Поэтому он шныряет по рынку между лавками старьевщиков, ларьками с лотерейными билетами, торговками фруктами и жареной рыбой со своим демоном на плече – воробьихой, озирающейся по сторонам; и когда хозяйка лавки и ее демон оба куда-то засматриваются, раздается отрывистое чириканье, рука Тони быстро вытягивается и возвращается в просторный рукав рубахи с яблоком, парой орехов, и, наконец, с горячим пирожком.
Хозяйка лавки замечает это и начинает кричать, а ее кот совершает прыжок, но воробьиха Тони слишком высоко, а сам Тони уже успевает пробежать пол-улицы. Вслед ему еще некоторое время несется брань и оскорбления. Останавливается он у молельни Святой Катерины, где усаживается на ступени и вынимает свою горячую, помятую награду, оставляющую на рубашке жирные пятна.
За ним наблюдают. В дверях молельни, в полудюжине ступеней над ним, стоит дама в длинном желто-красном плаще, отделанном мехом лисицы – красивая молодая леди с ниспадающими темными волосами, нежно сияющими под отороченным мехом капюшоном. Должно быть, служба как раз заканчивается, потому что за спиной ее виден свет, и изнутри доносятся звуки орг а на, а дама держит украшенный камнями требник.
Тони ничего этого не замечает. Он сидит, сведя босые пятки и загнув пальцы ног, и увлечённо жуёт, а его демон в это время превращается в мышь и принимается охорашивать свои усы.
Из-под плаща юной дамы показывается демон. У него обличье обезьяны, но обезьяны необычной: его шерсть длинная, густая и шелковистая, и имеет глянцевито-золотистый цвет.
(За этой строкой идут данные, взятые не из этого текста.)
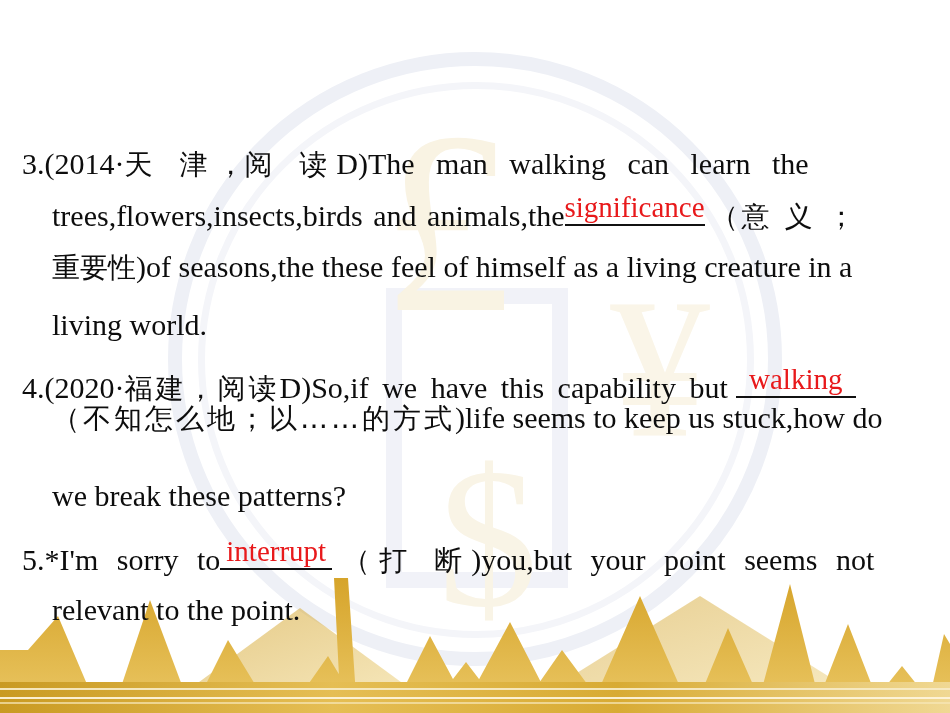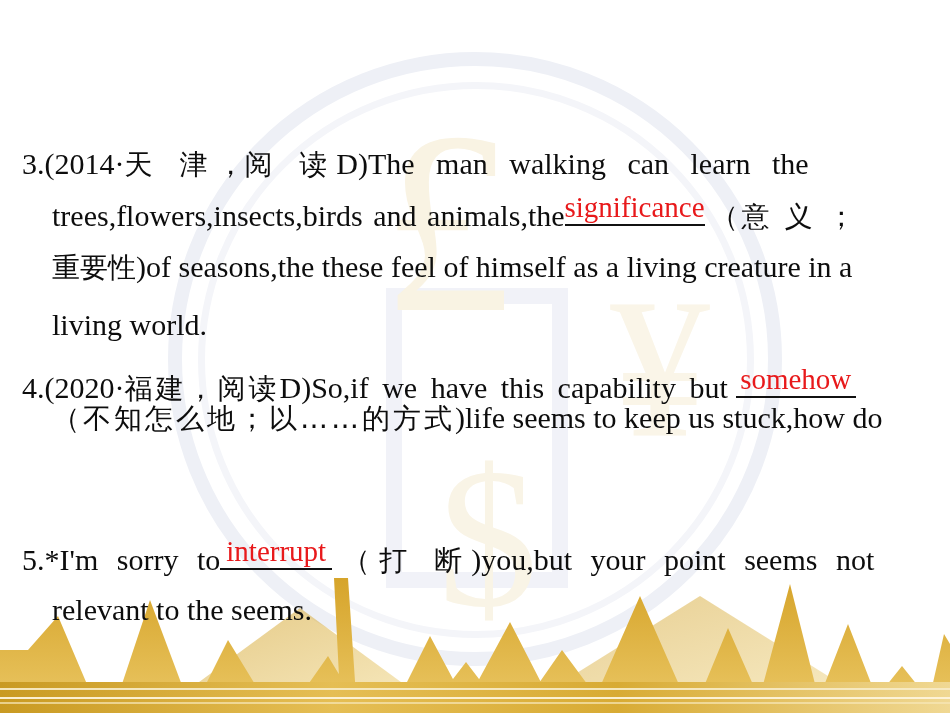"somehow" span.answer { text: somehow -> walking }
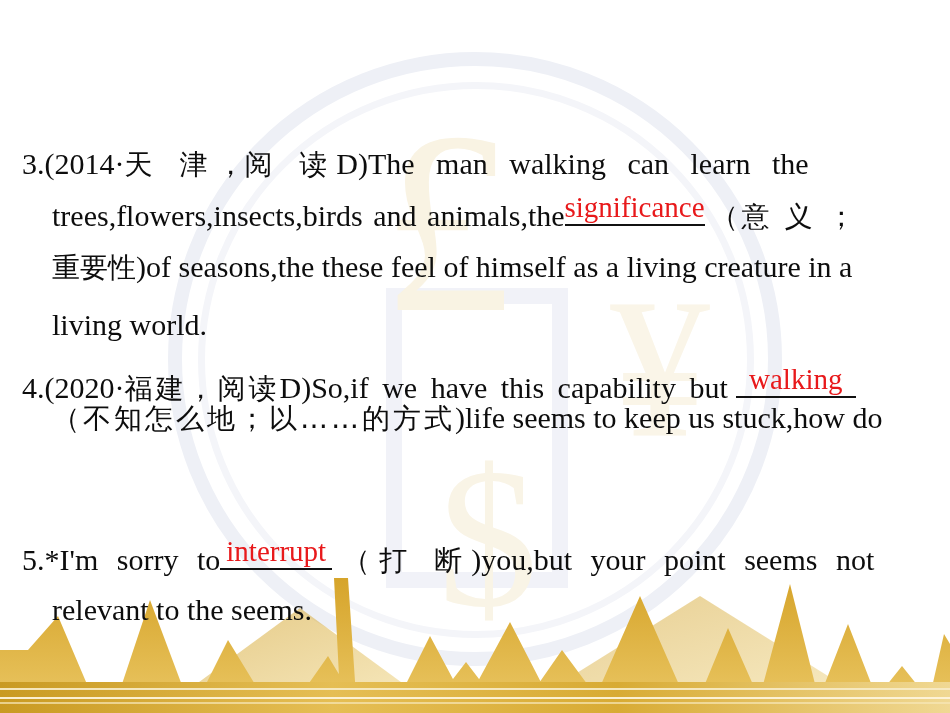"we break these patterns?" div.q-line { html: none -> <div> <span>we break these patterns?</span> </div> }
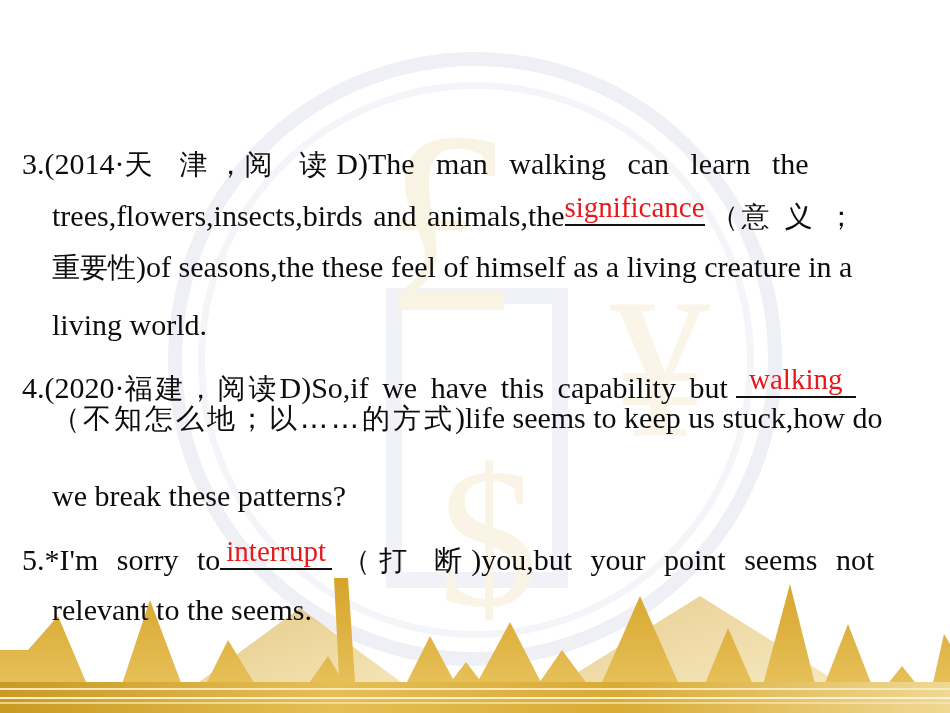"relevant to the seems." span { text: seems -> point }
Он осторожно спускается на крыльцо к мальчику и усаживается ступенькой выше него.
Что-то почувствовав, мышь снова превращается в воробьиху, вертя по сторонам головой, и прыгает через одну-две ступеньки.
Обезьяна внимательно смотрит на воробьиху; воробьиху – на обезьяну.
Демон-обезьяна медленно протягивает маленькую черную руку с безупречными коготками, его движения ласковые и манящие. И воробьишка не в силах сопротивляться. Она прыгает все ближе и ближе, и, наконец, вспархивает на руку обезьяны.
Обезьяна поднимает ее и пристально рассматривает, а затем и поворачивается к хозяйке и взбирается наверх, забирая воробьишку с собой. Дама склоняет свою благоухающую голову и что-то шепчет демону.
И тут Тони оборачивается. Ничего поделать он уже не может.
«Крысятина!» – встревожившись, восклицает он с полным ртом.
Воробей чирикает. Кажется, угрозы нет. Тони проглатывает еду и пялится на незнакомку.
– Здравствуй! – говорит красавица. – Как тебя зовут?
– Тони.
– А где ты живешь, Тони?
– На Аллее Клариссы.
– Что в твоем пироге?
– Жареная говядина.
– А хочешь шоколада?
– Хочу!
– Так получилось, что сейчас у меня больше шоколада, чем я могу выпить. Может быть, ты сходишь со мной, и мы выпьем его вместе?
Тони совсем растерян. Растерян с того самого момента, когда его тупоголовая демонша вспрыгнула на руку обезьяне. Он идет вслед за женщиной с обезьяной по Денмарк-стрит, затем вдоль Пристани Палача, и спускается по Лестнице Короля Георга к маленькой зеленой двери в стене какого-то высокого склада. Она стучится, дверь открывается, они входят, и дверь закрывается. И больше Тони уже не выйдет отсюда – по крайней мере, этим путем; а своей мамы он не увидит уже никогда. Несчастная пропойца подумает, что он от нее сбежал, и, вспоминая его, будет со слезами себя винить.

* * *

Маленький Тони Макария был не единственным ребенком, пойманным дамой с золотой обезьяной. В подвале склада он увидел еще дюжину детей, мальчиков и девочек не старше двенадцати; хотя, поскольку жизнь многих из них была такая же, как и у него, ни один не мог с уверенностью сказать о своем возрасте.